Within the Mahabharata's vast body, the Bhagavad Gita (chapters 25–42 of the Bhishma Parva, the sixth book) constitutes perhaps the most significant philosophical text in Indian history. But the epic contains dozens of other philosophical jewels: the Yaksha Prashna (the riddle dialogue between Yudhishthira and the Yaksha), the Vidura Niti (Vidura's political philosophy), the Shanti Parva and Anushasana Parva (two vast books of dharmic teaching delivered by the dying Bhishma), the Nala-Damayanti story, the Savitri-Satyavan story, and hundreds of other embedded narratives that make the Mahabharata, in the tradition's own description, the fifth Veda: a text in which nothing of human significance is absent.
Significance
The Mahabharata's self-description is its most famous declaration: 'What is here may be found elsewhere; what is not here is nowhere' (yad ihāsti tad anyatra yad nehāsti na tat kvacit). This claim — extraordinary in its comprehensiveness — is a statement of genuine ambition: the epic presents itself as a complete account of the human situation, containing within its narratives, teachings, and philosophical discussions everything that dharmic civilization has discovered about how to live. In this sense, the Mahabharata is not a text that teaches dharma but a universe that demonstrates it — by showing all the ways it can be honored, compromised, lost, and recovered.
The philosophical significance of the Mahabharata cannot be overstated. The Shanti Parva and Anushasana Parva together — delivered by the dying Bhishma lying on his deathbed of arrows — constitute one of the most sustained and comprehensive treatments of dharma, political theory, ethics, and metaphysics in world literature. These two books alone run to approximately 25,000 verses and contain multiple complete philosophical treatises on governance, justice, the nature of time, the practice of yoga, and the path to liberation. They have never received the attention they deserve in Western scholarship, partly because of translation difficulties and partly because the Bhagavad Gita — accessible by itself as a 700-verse text — has absorbed most attention.

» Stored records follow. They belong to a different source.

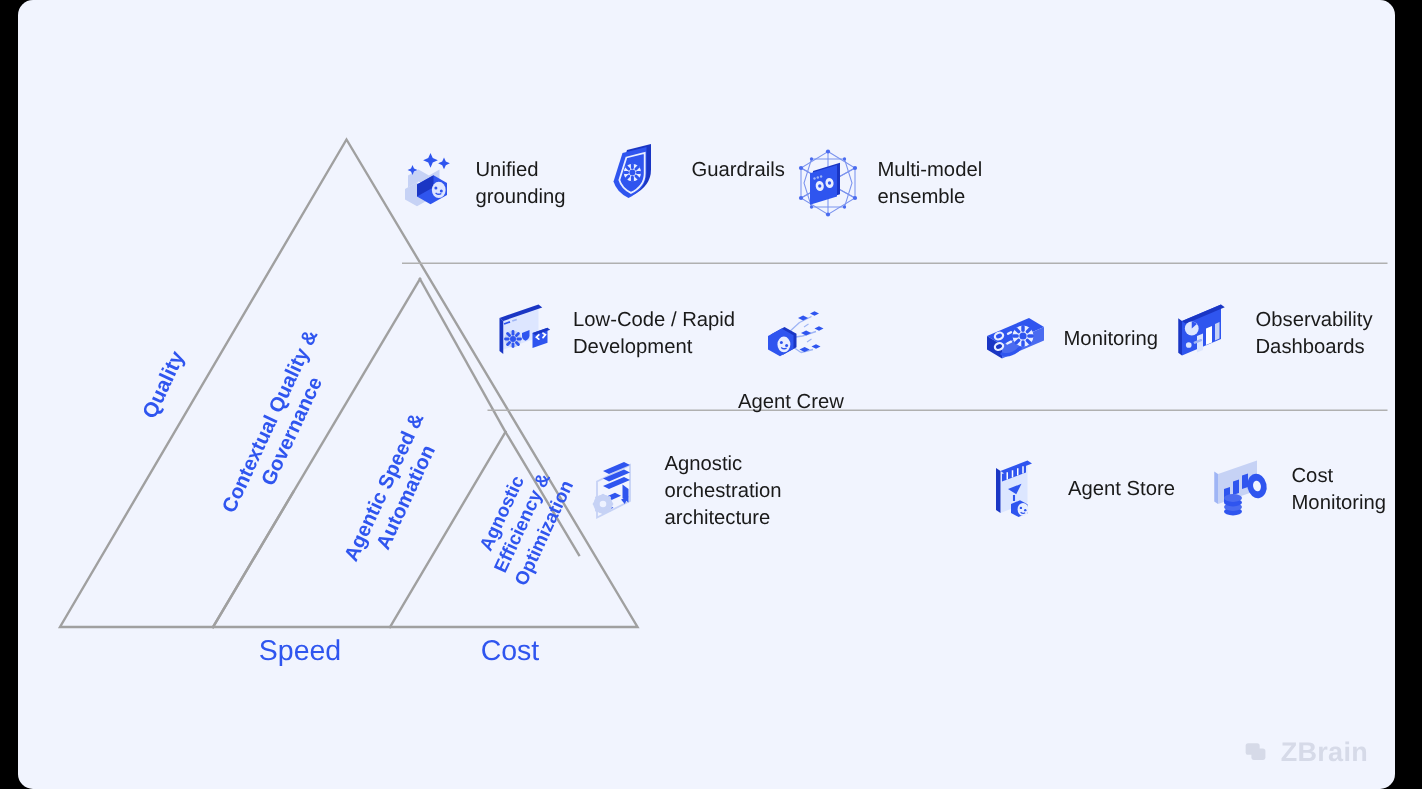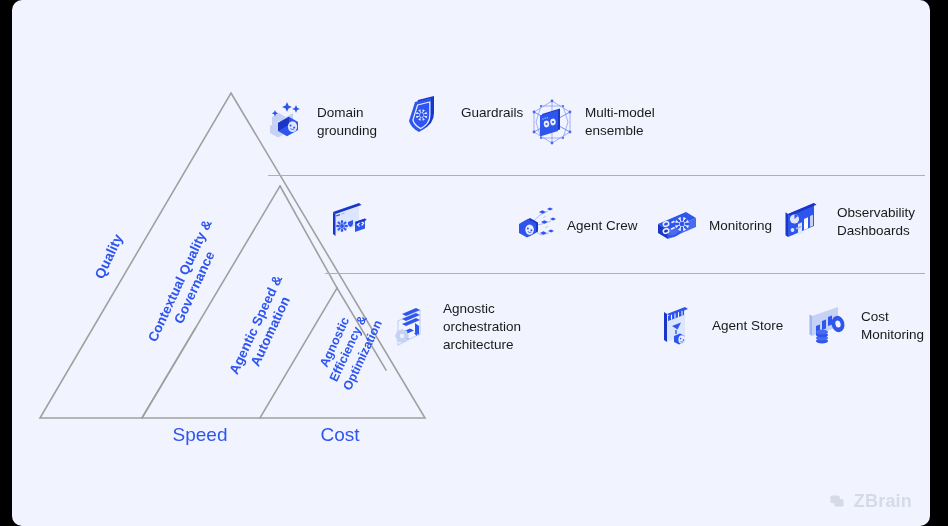"Domain" div.ftxt { text: Domain -> Unified }
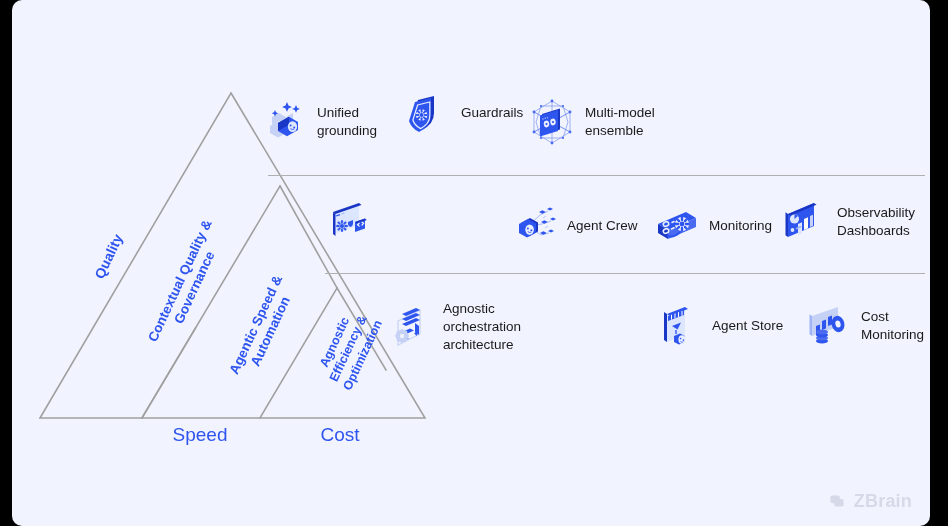"Low-Code / Rapid" div.ftxt { html: none -> <div>Low-Code / Rapid Development</div> }
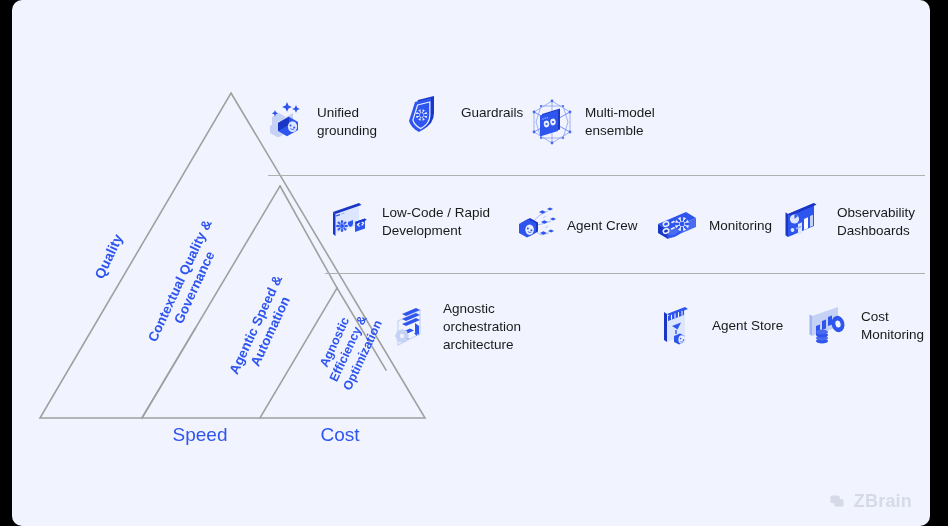"Agent Crew" #f-agentcrew { flex-direction: none -> column; left: 498px -> 480px }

For the devotional tradition, the Mahabharata is indispensable as the vehicle of Krishna's fullest self-revelation. The Bhagavad Gita is the most concentrated form of that revelation, but throughout the epic, Krishna demonstrates, advises, maneuvers, and occasionally acts in ways that reveal dimensions of divine wisdom not captured in the Gita alone. The Mahabharata's Krishna is more complex, more politically engaged, and sometimes more morally troubling than the Gita's Krishna — and this additional complexity is itself a teaching about the nature of divine action in history.
Structure
The Mahabharata is divided into eighteen parvas (books), with a supplementary nineteenth (the Harivamsa, an account of Krishna's life). The eighteen parvas are: Adi (origins), Sabha (the royal court and dice game), Vana (the forest), Virata (incognito service), Udyoga (preparation for war), Bhishma (the first phase of battle), Drona (Drona as commander), Karna (Karna as commander), Shalya (Shalya's brief command), Sauptika (the night massacre), Stri (the women's lament), Shanti (peace and dharma instruction), Anushasana (continued dharma instruction), Ashvamedhika (the horse sacrifice), Ashramavasika (the elders' retreat), Mausala (the Yadava civil war), Mahaprasthanika (the great journey), and Svargarohana (the ascent to heaven).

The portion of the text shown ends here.